Foram investidos recursos consideráveis em vacinação, deixando de lado as ações dos movimentos sociais, que estavam contendo e fomentando importantes redes de apoio. Esse foi o caso dos diversos Encontros Internacionais CIRANDAS DEL SUR que surgiram, justamente, para dar visibilidade e oferecer apoio, pelas artes e pelos saberes populares, às necessidades de saúde mental que esta crise colocou em emergência.
Sustentamos a ideia de que os processos criativos não são exclusividade dos artistas, e sim uma potência vital de todos os seres humanos, na qual a expressão de emoções e a transformação das realidades possibilitam a resolução de crises e mal-estares. A arte oferece alternativas de ação para o acontecer diário, partindo de que os sujeitos são criativos, corresponsáveis e atores ativos na prevenção e na atenção às doenças, como as que foram produzidas pela COVID-19.
Durante os últimos 10 anos, a falta de tranquilidade, o temor e o desassossego se fizeram cotidianos para as venezuelanas e os venezuelanos, já que a pandemia chegou justo quando o nosso país transitou e transita por uma crise política, social e econômica sem precedentes, gerando um deslocamento forçado de um número estimado de 7 milhões de pessoas a diversos países, sendo o Brasil e a Colômbia, os territórios com maior migração, por serem países fronteiriços com a Venezuela.
Como consequência, respondendo ao momento histórico delicado pelo qual atravessa a sociedade venezuelana, legitimamos a necessidade de ações que reconheçam os sujeitos sociais como atores protagonistas, dando visibilidade para as suas condições de vida, assim como para a sua potência de autonomia, em termos de integridade física, psíquica, espiritual, social, econômica e política. Com as artes, a incerteza e a falta de tranquilidade se convertem em cenários privilegiados de processos de criação e canais de expressão de angústias insustentáveis, para que, em meio à crise, possamos ir além das realidades concretas e transformá-las.
A institucionalização dos Núcleos de pesquisa e estudos em arte e saúde coletiva permitirá a mobilização de recursos para dar continuidade ao trabalho voluntário que vem sendo realizado e fomentar o debate conceitual/metodológico, promovendo transformações nos significados e nas subjetividades, com vistas à melhora dos indicadores de morbimortalidade, que vai além do acesso aos medicamentos e o autocuidado.

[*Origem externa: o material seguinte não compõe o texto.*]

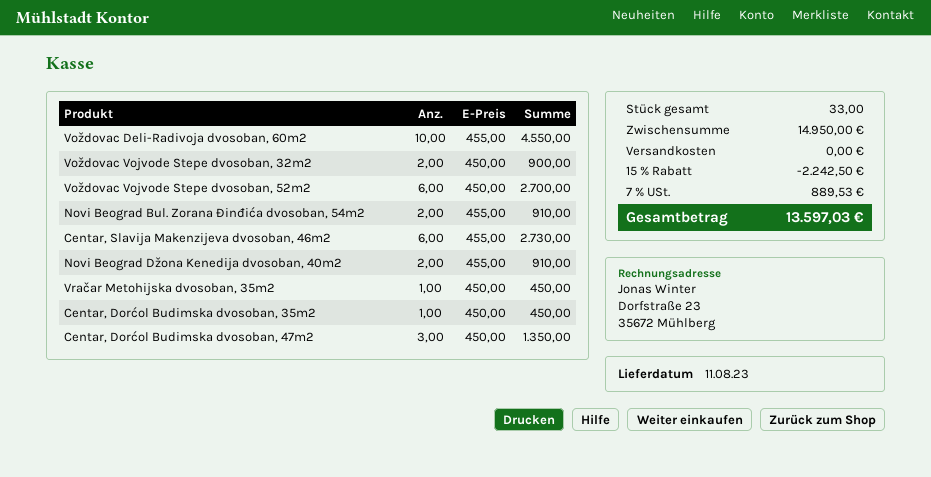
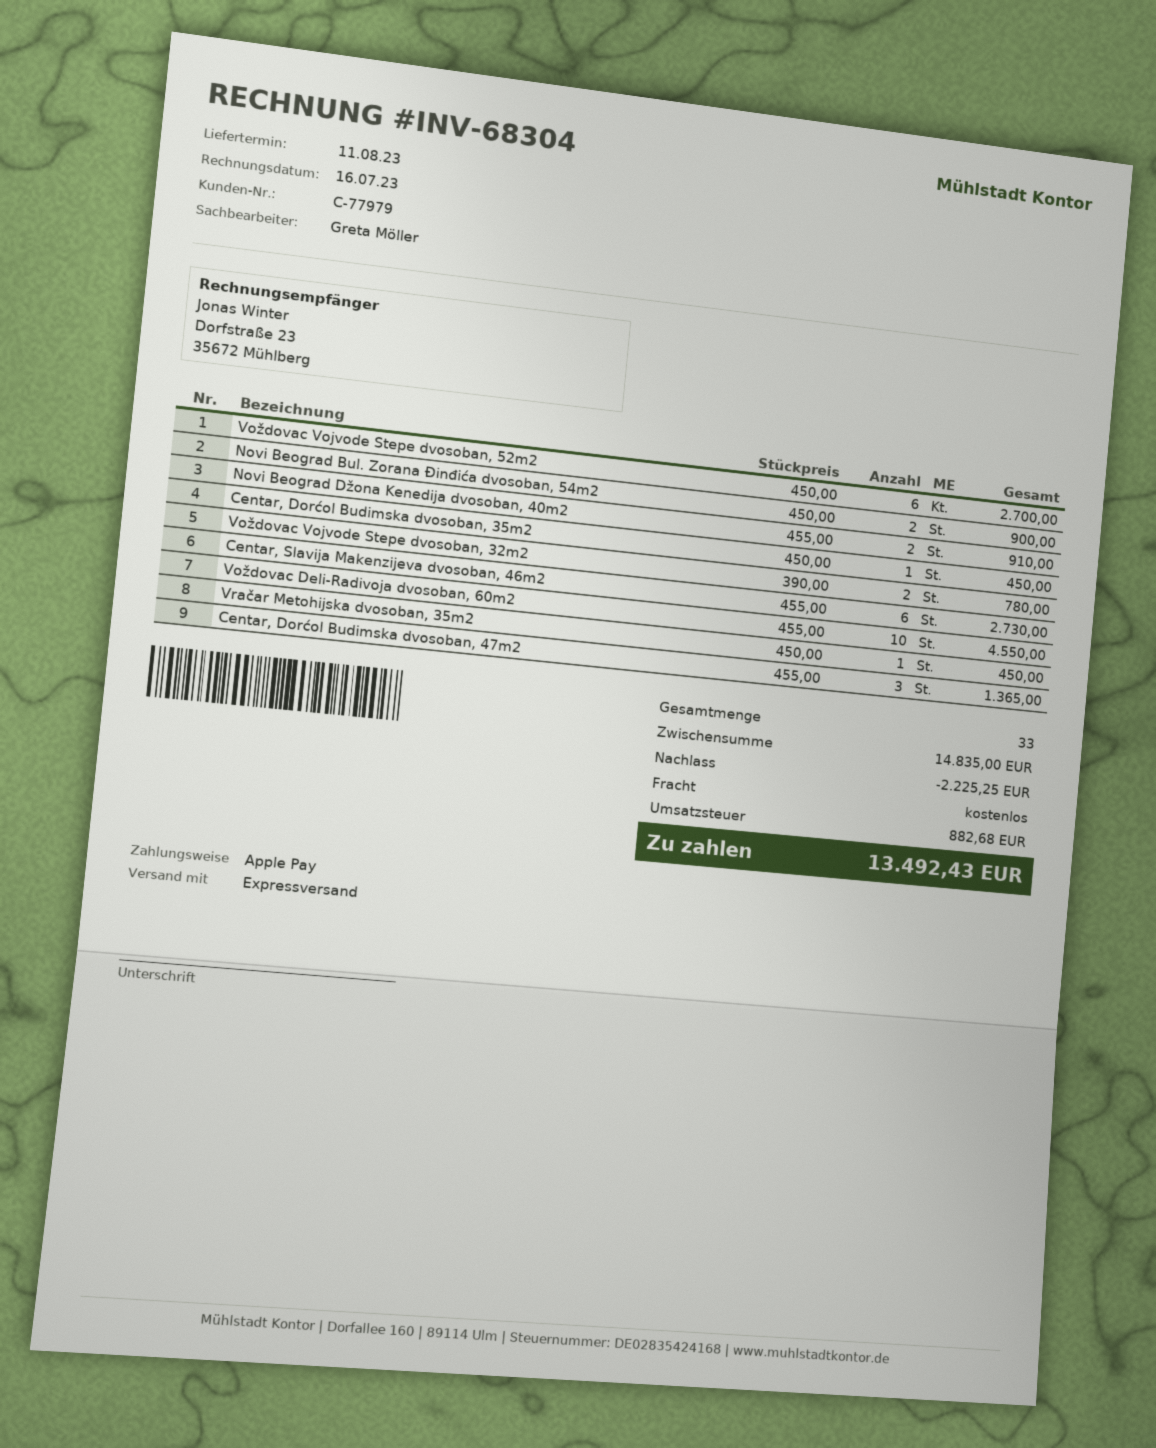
Voždovac Vojvode Stepe dvosoban, 32m2: 2 x 450.00 = 900.00 -> 2 x 390.00 = 780.00
Novi Beograd Bul. Zorana Đinđića dvosoban, 54m2: 2 x 455.00 = 910.00 -> 2 x 450.00 = 900.00
Centar, Dorćol Budimska dvosoban, 47m2: 3 x 450.00 = 1350.00 -> 3 x 455.00 = 1365.00
subtotal: 14950.00 -> 14835.00
discount: 2242.50 -> 2225.25
tax: 889.53 -> 882.68
total: 13597.03 -> 13492.43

Resultados e considerações finais
Conseguimos formar um primeiro Núcleo, em que participam universitários das cidades de: Caracas, Nueva Esparta, Guárico, Zulia, Aragua. Cirandas del Sur, para os próximos anos, foi concebido tendo, como ponto de partida, a inserção de artistas, criadores y criadoras das Áreas de Salud Integral Comunitarias (ASIC) e a posse da arte e dos socio-cuidados em saúde mental com uma narrativa contracolonial, que considera a inseparabilidade entre formar/produzir cuidado e a ação política transformadora em todas as cotidianidades.

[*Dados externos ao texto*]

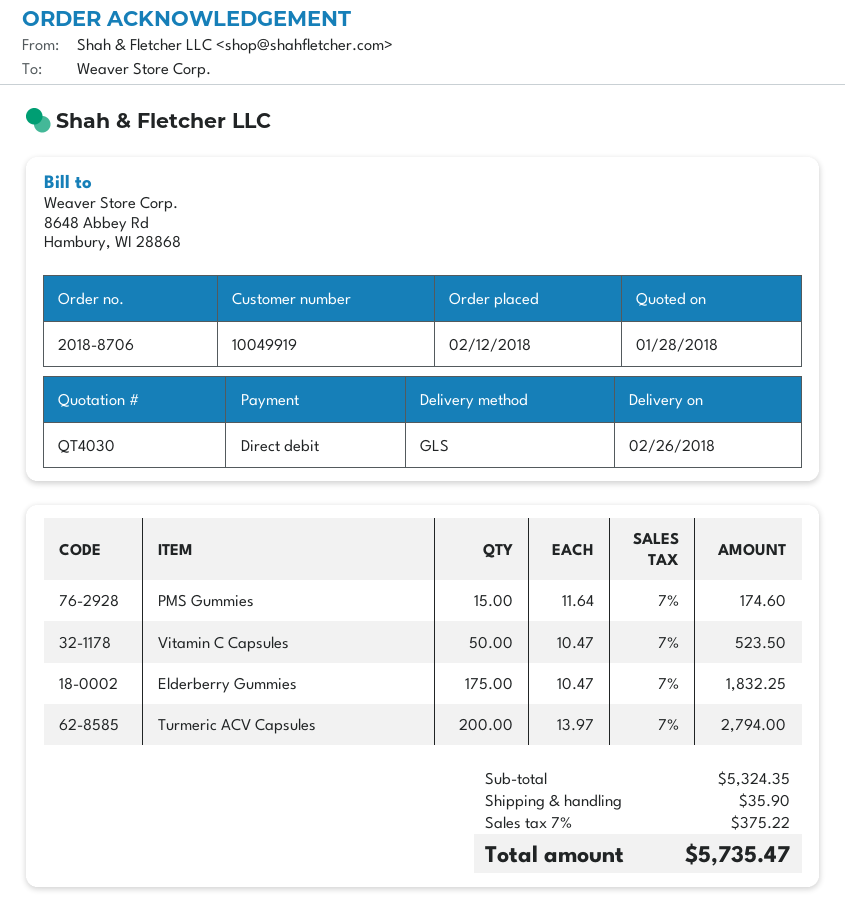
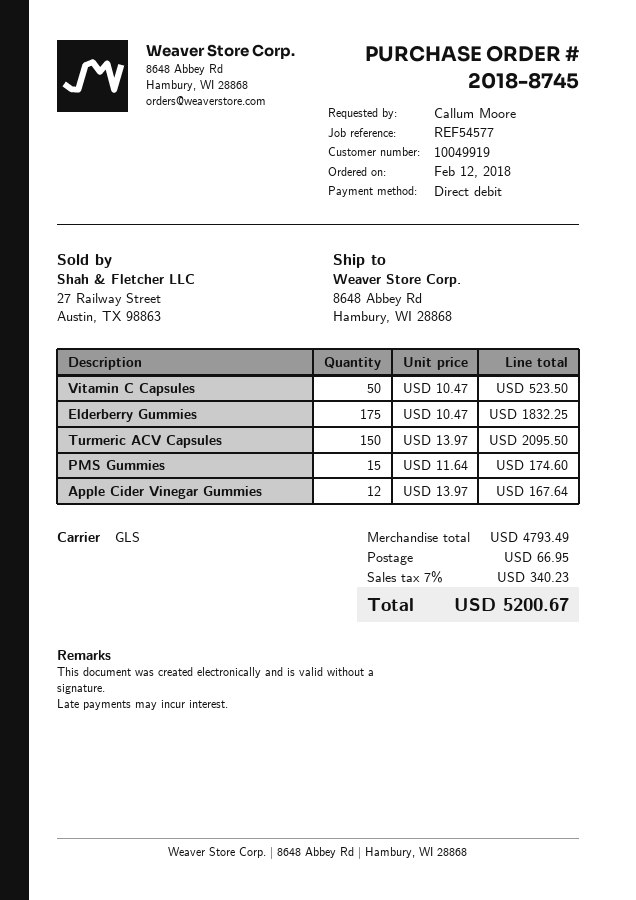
order number: 2018-8706 -> 2018-8745
Turmeric ACV Capsules: 200 x 13.97 = 2794.00 -> 150 x 13.97 = 2095.50
Apple Cider Vinegar Gummies: none -> 12 x 13.97 = 167.64
subtotal: 5324.35 -> 4793.49
shipping: 35.90 -> 66.95
tax: 7% = 375.22 -> 7% = 340.23
total: 5735.47 -> 5200.67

Fortalecer os processos de produção de saberes, que vem sendo colocados em torno deste esforço, implica consolidar estratégias de cooperação universitária para realizar um Curso Internacional de Formação Avançada e Educação, Arte e Saúde Coletiva. Neste sentido, queremos realizá-lo em parceria com a Rede Unida e queremos contar com o apoio da Rede das Ciências da Saúde da Lusofonia.
A produção e a criação de saberes entre os nossos países, trará protagonismo às narrativas criativas e emancipatórias. Isto inclui os saberes populares, os saberes ancestrais, as práticas integrativas e as psicoterapias expressivas e criativas, que já dão respostas efetivas no âmbito da saúde, contribuindo para a superação do discurso biomédico e com ampla participação social em defesa da cultura de paz.